Como todas essas questões complicadas de personalidade que a gente tem, foi um processo. Foi no início da vida adulta, aos poucos, que fui começando a me sentir à vontade na minha própria pele para dar vazão à minha personalidade. As roupas, o comportamento, tudo que eu tinha para dizer. Fui tirando os meus filtros, um a um, e revelando toda essa vulgaridade que eu tinha por dentro.

Vejam bem,eu advogo vulgaridade. Talvez porque eu não tenho escolha, e acaba sendo uma autodefesa. Talvez porque  eu ache mesmo que as coisas que a gente faz sem refinamento, sem pensar demais, sem editar demais, são as mais sinceras. Sempre fui alguém de natureza muito intuitiva e é libertador para mim finalmente dar ouvidos aos desejos que urravam por dentro. Tenho bem claro na minha cabeça que não tem nada de errado em ser assim, porque eu simplesmente sou, é algo que vem tão naturalmente de dentro, que não tem razão de não ser.

Porém, nem sempre é fácil. Para ter coragem de ser que eu sou, pago o preço nas minhas interações sociais. Eu consigo sentir as pessoas ficando desconfortáveis ao meu redor – quando eu falo palavrão demais, quando eu sou muito gráfica em descrever minhas putarias, quando eu me abro demais rápido demais. Nessas horas, eu fico pensando que eu queria muito mesmo conseguir ser uma pessoa reservada e discreta. Que tudo na minha vida seria mais fácil se eu não tivesse essa personalidade hiperbólica e dionisíaca.

Na minha vida amorosa, isso se multiplica. Para começar com o óbvio, digamos que #piranhastambémamam. O fato de eu ser uma pessoa sexualmente libertina, ficar com muita gente, ser aberta à experimentar, não significa que eu não me envolva, ou queira apenas sexo. Enfim, é óbvio, mas parece que não pra todo mundo. Me frustrei muitas vezes sentindo o julgamento de pessoas por quem estava apaixonada. Por muitas vezes fui trocada por um tipo tão específico de mulher que isso me criou um complexo.

Sabe aquelas meninas, discretas, dignas, reservadas, com um comportamento quase blasé, que sempre parecem estar acima de tudo isso? Elas se divertem, bebem, mas sem dar PT. Elas sabem rir de uma piada, mas não alto demais. E principalmente, elas são capazes de amar, mas sem exageros. Elas estão sempre nos cantos, cercadas por uma aura de ~mistério. Logo eu, que sempre me faltou indiferença ao que quer que seja, fui me interessar por gente que gosta deste tipo. Nem preciso falar que não tenho chances.

Nessas horas fica difícil continuar no meu propósito de seguir firme sendo a pessoa que eu sou, apesar dos pesares. Lembro de uma briga horrível que tive com um carinha por quem estava apaixonada. Ele me olhou bem no olho e disse:

– Você é uma ridícula, fica falando um monte de putaria e todo mundo está rindo da sua cara e você nem percebe.

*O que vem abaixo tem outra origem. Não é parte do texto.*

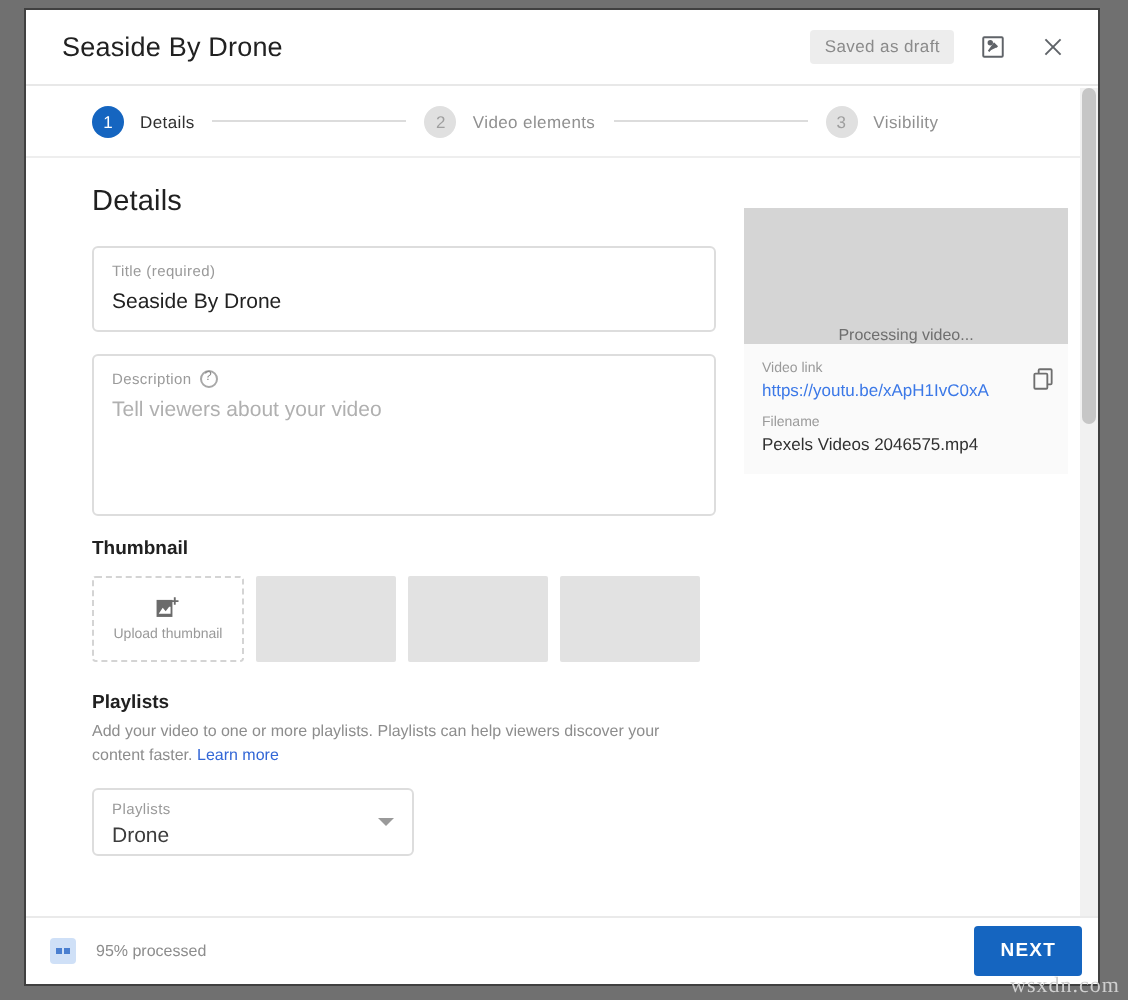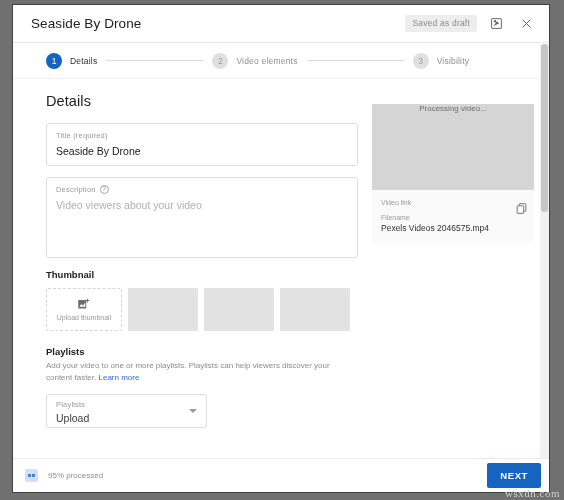--- a/index.html
+++ b/index.html
@@ -118,22 +118,22 @@
   #playlist-select .field-label { font-size: 7.5px; }
   #playlist-select .field-value { font-size: 10.5px; margin-top: 3px; color: #3c3c3c; }
   .caret {
     position: absolute; right: 9px; top: 14px;
     width: 0; height: 0; border-left: 4px solid transparent;
     border-right: 4px solid transparent; border-top: 4px solid #9a9a9a;
   }
   
   #video-card { width: 162px; background: #fafafa; }
   #video-preview {
-    height: 86px; background: #d5d5d5;
-    display: flex; align-items: flex-start; justify-content: center;
+    height: 68px; background: #d5d5d5;
+    display: flex; align-items: flex-end; justify-content: center;
   }
   #video-preview span { font-size: 8px; color: #6f6f6f; }
   #video-meta { padding: 9px 9px 10px; position: relative; }
   .meta-label { font-size: 7px; color: #9a9a9a; }
   .meta-link { font-size: 8.5px; color: #3b78e7; margin-top: 2px; word-break: break-all; }
   .meta-value { font-size: 8.5px; color: #303030; margin-top: 2px; }
   .meta-group + .meta-group { margin-top: 8px; }
   #copy-btn { position: absolute; right: 6px; top: 11px; }
   
   #footer {
@@ -222,21 +222,21 @@
       <div class="field" id="title-field">
         <div class="field-label">Title (required)</div>
         <div class="field-value">Seaside By Drone</div>
       </div>
 
       <div class="field" id="desc-field">
         <div class="field-label">
           <span>Description</span>
           <span class="help-circle">?</span>
         </div>
-        <div class="field-placeholder">Video viewers about your video</div>
+        <div class="field-placeholder">Tell viewers about your video</div>
       </div>
 
       <div>
         <div class="block-title">Thumbnail</div>
         <div id="thumbs">
           <div id="upload-thumb">
             <svg width="14" height="13" viewBox="0 0 24 22" fill="#6b6b6b">
               <path d="M3 4h12v5h-2l-3 4-2.5-3L4 15h11v2H3z"></path>
               <rect x="3" y="4" width="12" height="13" fill="none" stroke="#6b6b6b" stroke-width="1.6"></rect>
               <circle cx="7" cy="8" r="1.3"></circle>
@@ -251,34 +251,35 @@
       </div>
 
       <div id="playlists-block">
         <div class="block-title">Playlists</div>
         <div class="block-desc">
           <span>Add your video to one or more playlists. Playlists can help viewers discover your content faster.</span>
           <span class="link">Learn more</span>
         </div>
         <div id="playlist-select">
           <div class="field-label">Playlists</div>
-          <div class="field-value">Upload</div>
+          <div class="field-value">Drone</div>
           <div class="caret"></div>
         </div>
       </div>
     </div>
 
     <div id="right-col">
       <div id="video-card">
         <div id="video-preview">
           <span>Processing video...</span>
         </div>
         <div id="video-meta">
           <div class="meta-group">
             <div class="meta-label">Video link</div>
+            <div class="meta-link">https://youtu.be/xApH1IvC0xA</div>
           </div>
           <div class="meta-group">
             <div class="meta-label">Filename</div>
             <div class="meta-value">Pexels Videos 2046575.mp4</div>
           </div>
           <div id="copy-btn">
             <svg width="13" height="13" viewBox="0 0 24 24" fill="none" stroke="#6f6f6f" stroke-width="1.7">
               <rect x="8" y="3" width="12" height="14" rx="1"></rect>
               <rect x="4" y="7" width="12" height="14" rx="1" fill="#fafafa"></rect>
             </svg>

Ele basicamente enfiou a botina em uma das minhas maiores inseguraças. Essas palavras me machuram muito, porque tocaram num dos meus maiores medos: De ser ridícula, por ser como eu sou, assim, vulgar, exagerada, extratosfericamente libidinosa.

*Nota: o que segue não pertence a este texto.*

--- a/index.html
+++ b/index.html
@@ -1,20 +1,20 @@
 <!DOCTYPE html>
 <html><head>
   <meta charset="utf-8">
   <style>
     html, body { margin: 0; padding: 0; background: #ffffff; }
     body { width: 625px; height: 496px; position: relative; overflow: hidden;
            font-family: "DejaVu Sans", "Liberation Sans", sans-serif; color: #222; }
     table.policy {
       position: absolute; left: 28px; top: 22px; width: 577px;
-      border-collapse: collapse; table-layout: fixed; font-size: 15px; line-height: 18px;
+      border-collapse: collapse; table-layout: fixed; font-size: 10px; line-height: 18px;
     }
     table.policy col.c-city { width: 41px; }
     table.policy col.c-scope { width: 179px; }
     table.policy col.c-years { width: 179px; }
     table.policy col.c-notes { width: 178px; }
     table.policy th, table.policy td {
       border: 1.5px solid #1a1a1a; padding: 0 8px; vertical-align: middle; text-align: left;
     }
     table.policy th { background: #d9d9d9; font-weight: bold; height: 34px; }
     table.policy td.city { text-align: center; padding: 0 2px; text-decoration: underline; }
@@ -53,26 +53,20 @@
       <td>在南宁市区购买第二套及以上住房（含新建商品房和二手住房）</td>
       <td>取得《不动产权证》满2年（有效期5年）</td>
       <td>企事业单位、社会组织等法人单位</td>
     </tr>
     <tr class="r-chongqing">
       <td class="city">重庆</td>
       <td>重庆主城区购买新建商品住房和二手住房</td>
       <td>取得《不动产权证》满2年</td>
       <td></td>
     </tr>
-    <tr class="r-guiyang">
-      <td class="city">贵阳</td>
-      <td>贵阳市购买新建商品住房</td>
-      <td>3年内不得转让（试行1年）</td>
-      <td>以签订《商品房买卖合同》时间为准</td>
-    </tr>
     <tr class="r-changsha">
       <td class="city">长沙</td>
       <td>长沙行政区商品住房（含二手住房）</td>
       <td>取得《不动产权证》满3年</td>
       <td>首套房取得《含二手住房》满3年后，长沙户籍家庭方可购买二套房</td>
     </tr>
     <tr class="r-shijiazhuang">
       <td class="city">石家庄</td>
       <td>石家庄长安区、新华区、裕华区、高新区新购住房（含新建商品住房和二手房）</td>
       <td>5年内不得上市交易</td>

Estou apredendo a fazer as pazes com a minha natureza vulgar sem ser sexy, simplesmente porque fingir que eu sou outra pessoa é exaustivo. Aprendendo que eu não posso oferecer para as pessoas o que elas gostariam que eu fosse – essa versão mais light de mim. Apenas o que eu sou. E também que se tem gente que vai me reduzir a isso, paciência. Quem é importante para mim sabe que eu sou sim essa pilha de energia sexual – mas também muito mais do que isso.

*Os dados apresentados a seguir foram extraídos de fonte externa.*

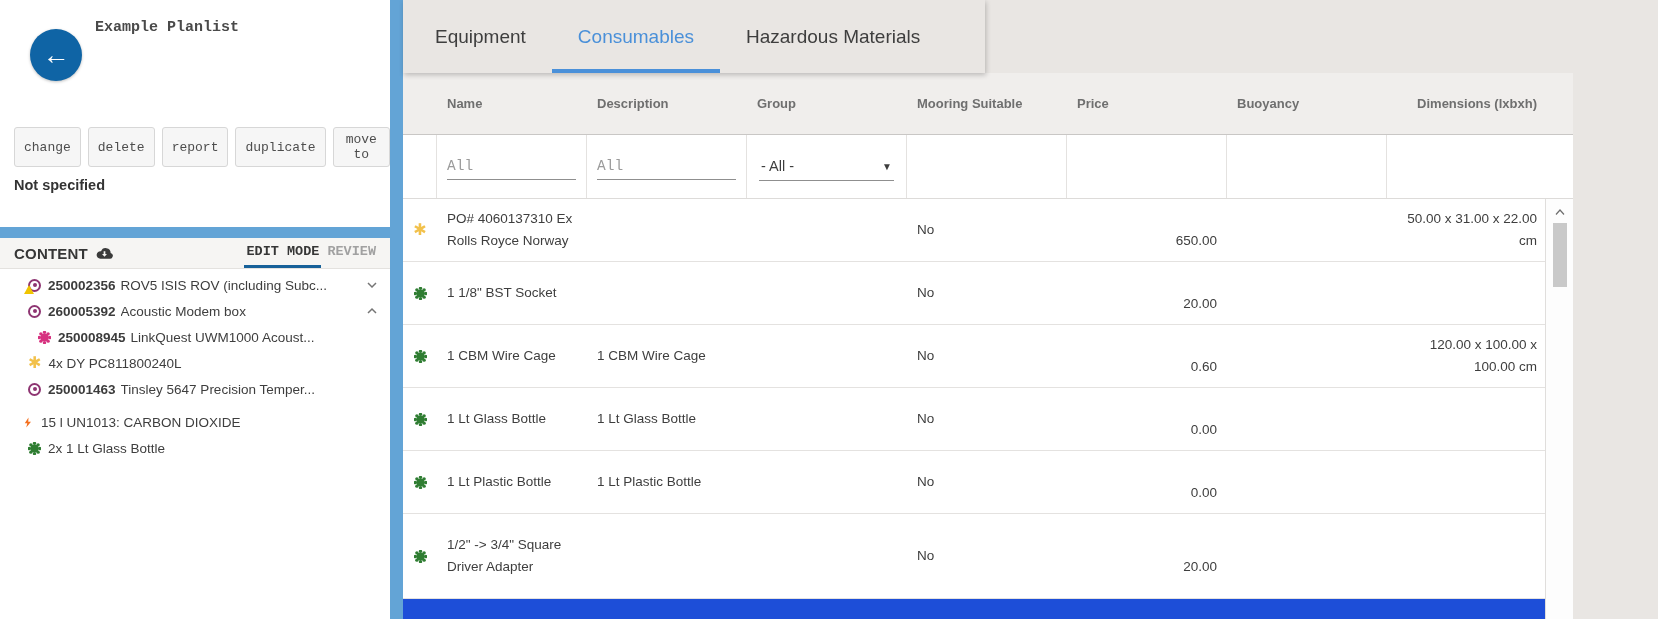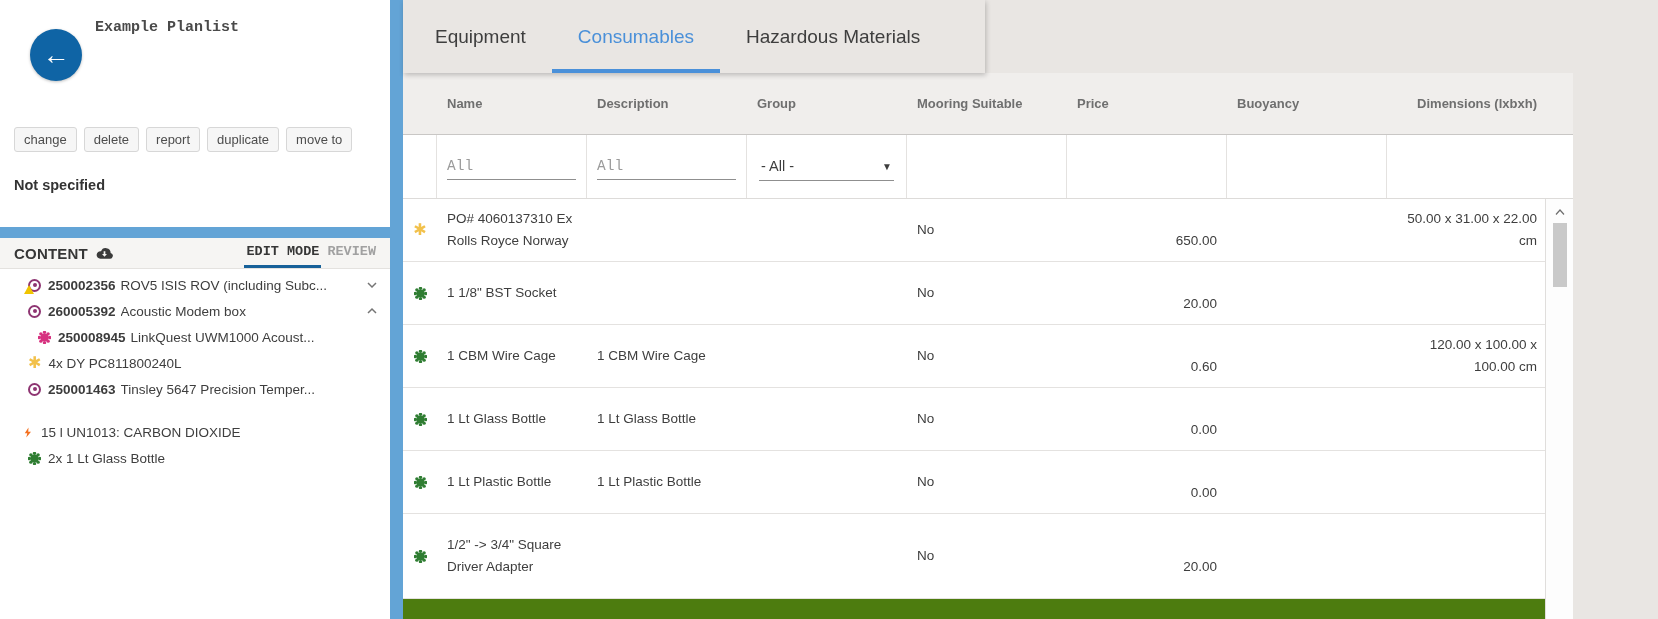--- a/index.html
+++ b/index.html
@@ -5,39 +5,39 @@
   * { box-sizing: border-box; margin: 0; padding: 0; }
   body { font-family: "Liberation Sans", sans-serif; background: #fff; }
   .screen { position: relative; width: 1658px; height: 619px; overflow: hidden; background: #fff; }
 
   
   .sidebar { position: absolute; left: 0; top: 0; width: 390px; height: 619px; background: #fff; }
   .back-btn { position: absolute; left: 30px; top: 29px; width: 52px; height: 52px; border-radius: 50%;
               background: #0f64a5; color: #fff; display: flex; align-items: center; justify-content: center;
               font-size: 27px; cursor: pointer; box-shadow: 0 1px 3px rgba(0,0,0,.25); }
   .sb-title { position: absolute; left: 95px; top: 19px; font-size: 15px; font-weight: bold; color: #4a4a4a; font-family: Liberation Mono, monospace; }
-  .actions { position: absolute; left: 14px; top: 127px; display: flex; gap: 7px; }
+  .actions { position: absolute; left: 14px; top: 127px; display: flex; gap: 7px; font-family: Liberation Mono, monospace; }
   .action-btn { background: #f6f6f6; border: 1px solid #d7d7d7; border-radius: 3px; padding: 4px 9px;
                 font-size: 13px; color: #4d4d4d; font-family: inherit; cursor: pointer; }
   .not-specified { position: absolute; left: 14px; top: 177px; font-size: 14.5px; font-weight: bold; color: #333; }
   .blue-bar { position: absolute; left: 0; top: 227px; width: 100%; height: 11px; background: #63a4d6; }
   .content-header { position: absolute; left: 0; top: 238px; width: 100%; height: 31px; background: #f6f5f3;
                     display: flex; align-items: stretch; padding: 0 12px 0 14px; border-bottom: 1px solid #e4e2df; }
   .content-title-wrap { display: flex; align-items: center; gap: 8px; }
   .content-title { font-size: 15px; font-weight: bold; color: #363636; letter-spacing: .2px; }
   .cm-tabs { margin-left: auto; display: flex; gap: 4px; font-family: Liberation Mono, monospace; }
   .cm-tab { display: flex; align-items: center; font-size: 13.5px; font-weight: bold; color: #a1a1a1;
             border-bottom: 3px solid transparent; cursor: pointer; padding: 0 2px; }
   .cm-tab.active { color: #363636; border-bottom-color: #176199; }
   .tree { position: absolute; left: 0; top: 272px; width: 100%; }
   .tree-row { height: 26px; display: flex; align-items: center; padding: 0 10px 0 28px;
               font-size: 13.5px; color: #3e3e3e; cursor: pointer; }
   .tree-row.indent { padding-left: 38px; }
   .tree-row.indent-sm { padding-left: 22px; }
-  .tree-row.gap-top { margin-top: 17px; }
+  .tree-row.gap-top { margin-top: 7px; }
   .tree-ic { flex: 0 0 auto; margin-right: 7px; display: inline-flex; align-items: center; justify-content: center; }
   .tree-id { font-weight: bold; color: #3c3c3c; margin-right: 5px; white-space: nowrap; }
   .tree-label { white-space: nowrap; overflow: hidden; }
   .tree-chev { margin-left: auto; flex: 0 0 auto; display: inline-flex; cursor: pointer; }
 
   
   .target-icon { position: relative; width: 13px; height: 13px; border: 2px solid #8e3572; border-radius: 50%; display: inline-block; }
   .target-icon::after { content: ""; position: absolute; left: 50%; top: 50%; width: 4px; height: 4px; margin: -2px 0 0 -2px;
                         border-radius: 50%; background: #8e3572; }
   .warn-badge { position: absolute; left: -6px; bottom: -4px; width: 0; height: 0;
@@ -48,21 +48,21 @@
 
   
   .stripe { position: absolute; left: 390px; top: 0; width: 13px; height: 619px; background: #63a4d6; }
   .main { position: absolute; left: 403px; top: 0; width: 1255px; height: 619px; background: #e9e6e3; }
   .tab-card { position: absolute; left: 0; top: 0; width: 582px; height: 73px; background: #e9e6e3;
               display: flex; padding-left: 6px; box-shadow: 1px 2px 5px rgba(0,0,0,.22); z-index: 2; }
   .m-tab { position: relative; display: flex; align-items: center; padding: 0 26px; font-size: 19px; color: #3e3e3e; cursor: pointer; }
   .m-tab.active { color: #4a90d9; }
   .m-tab.active::after { content: ""; position: absolute; left: 0; right: 0; bottom: 0; height: 4px; background: #4a90d9; }
 
-  .table-area { position: absolute; left: 0; top: 73px; width: 1170px; height: 546px; background: #4d7c0f; }
+  .table-area { position: absolute; left: 0; top: 73px; width: 1170px; height: 546px; background: #1d4ed8; }
   .grid-cols { display: grid; grid-template-columns: 34px 150px 160px 160px 160px 160px 160px 158px; }
   .thead { height: 62px; background: #f0eeec; border-bottom: 1px solid #c9c7c5; align-items: center; width: 1170px; }
   .th { font-size: 13px; font-weight: bold; color: #6f6f6f; padding: 0 10px; }
   .th.right { text-align: right; padding-right: 8px; }
   .filter-row { height: 64px; background: #fff; border-bottom: 1px solid #dddbd9; width: 1170px; align-items: center; }
   .f-cell { height: 100%; border-right: 1px solid #e4e2e0; display: flex; align-items: center; }
   .f-cell.no-border { border-right: none; }
   .f-input { margin: 0 10px; width: calc(100% - 20px); border: none; border-bottom: 1px solid #8f8f8f;
              font-size: 14.5px; font-family: Liberation Mono, monospace; padding: 5px 0; color: #3e3e3e; background: transparent; outline: none; }
   .f-input::placeholder { color: #9b9b9b; opacity: 1; }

Por fim, talvez eu seja sim ridícula, e seja incapaz de não continuar agindo de maneira ridícula. Vou continuar usando roupas estupidamente curtas para a minha idade, ficando com todo mundo que der vontade, falando – e escrevendo! – todas as barbaridades que passam pela minha cabeça. Pelo menos hoje em dia eu consigo dizer que sou muito mais quem eu sempre quis ser – e por enquanto está bom.